AIG has withheld payments on the grounds that surviving a successful emergency landing doesn’t trigger a payout, even if they did have hospital bills and destroyed luggage.
Let’s see if they try fighting an estimated $100 million in damages from the Washington DC Metro crash.
Alas, it will be harder this time for the insurer to say that they weren’t victims, or that there wasn’t neglect on the part of the DC Metro
Bloomberg: American International Group Inc. and insurers at Lloyd’s of London are among firms that may face a combined total of more than $100 million in claims tied to the Washington Metro crash that killed nine people last month.
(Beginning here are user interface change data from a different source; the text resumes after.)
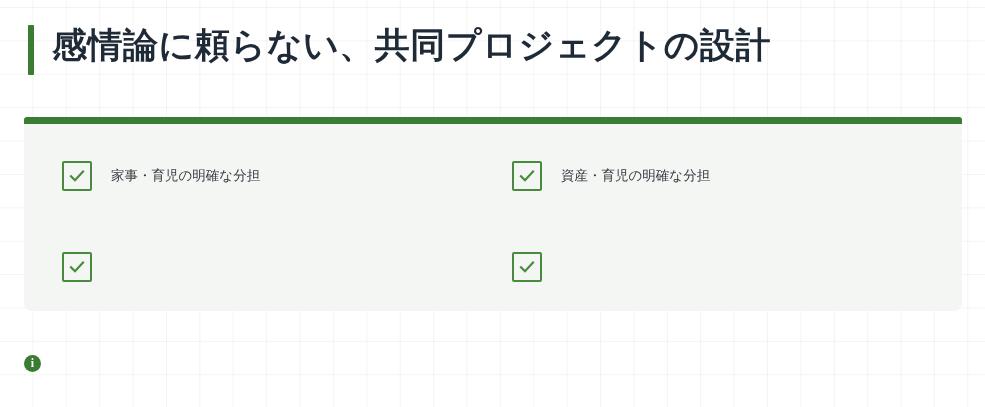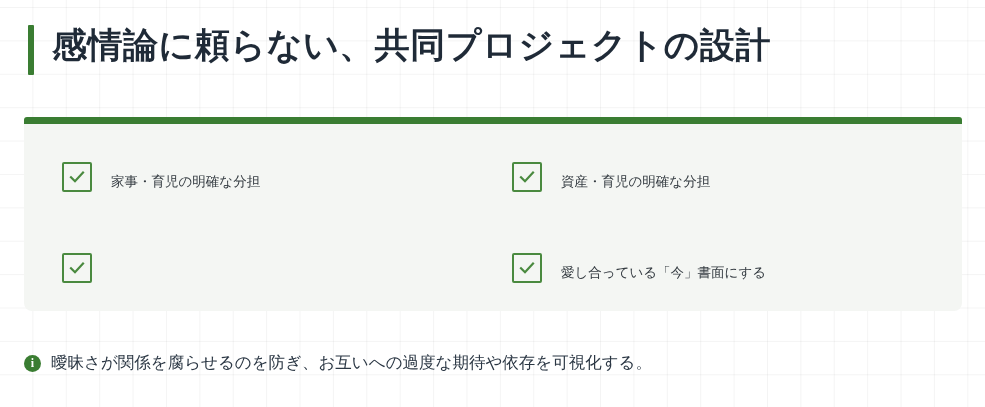--- a/index.html
+++ b/index.html
@@ -87,7 +87,7 @@
 
   .check-item {
     display: flex;
-    align-items: flex-end;
+    align-items: center;
     height: 32px;
   }
 

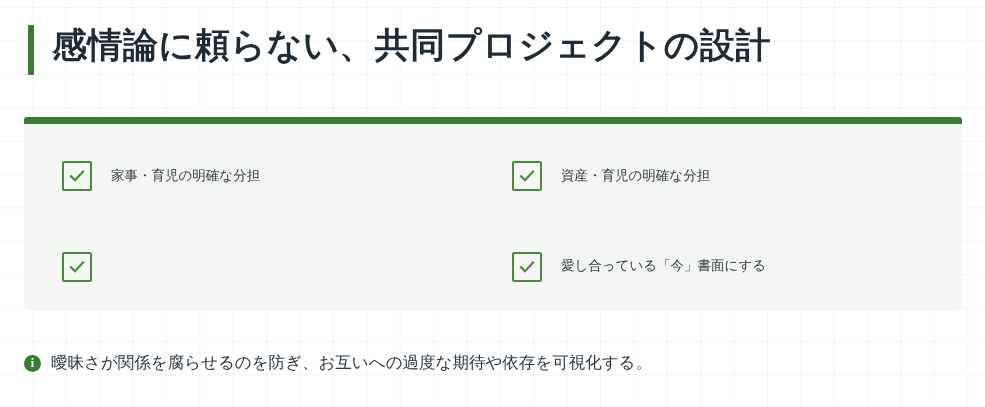--- a/index.html
+++ b/index.html
@@ -191,7 +191,6 @@
             <path d="M3 9.2 L7 13.2 L15 4.6" fill="none" stroke="#4a8a3f" stroke-width="2.2" stroke-linecap="square" stroke-linejoin="miter"></path>
           </svg>
         </span>
-        <span class="check-label">愛し合っている「今」書面にする</span>
       </div>
 
     </div>

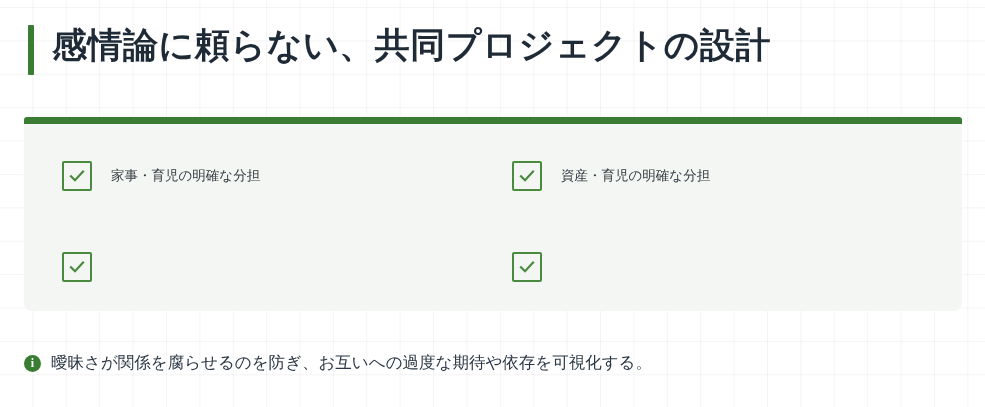--- a/index.html
+++ b/index.html
@@ -198,7 +198,6 @@
 
   <div class="note">
     <span class="note-icon">i</span>
-    <span class="note-text">曖昧さが関係を腐らせるのを防ぎ、お互いへの過度な期待や依存を可視化する。</span>
   </div>
 
 </div>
The costs to the pool of insurers, which also includes Bermuda-based XL Capital Ltd. and Warren Buffett’s Berkshire Hathaway Inc., will depend on estimates of medical care, loss of expected lifetime earnings and the degree of negligence by the Washington Metropolitan Area Transit Authority.
The cost “will easily exceed $100 million,” said Peter Grenier, a lawyer at Washington-based Bode & Grenier LLP, who negotiated a $2.3 million settlement for a man who lost his wife when she was struck by a Metro bus in 2007.
One other outcome: All the insurers say there will be higher fees for train systems in the future. This is probably right. The infrastructure is ageing, and being used more as gas prices and the economy force people off the road. Accidents do seem to be happening at a higher rate than in the past, so costs are goin’ up.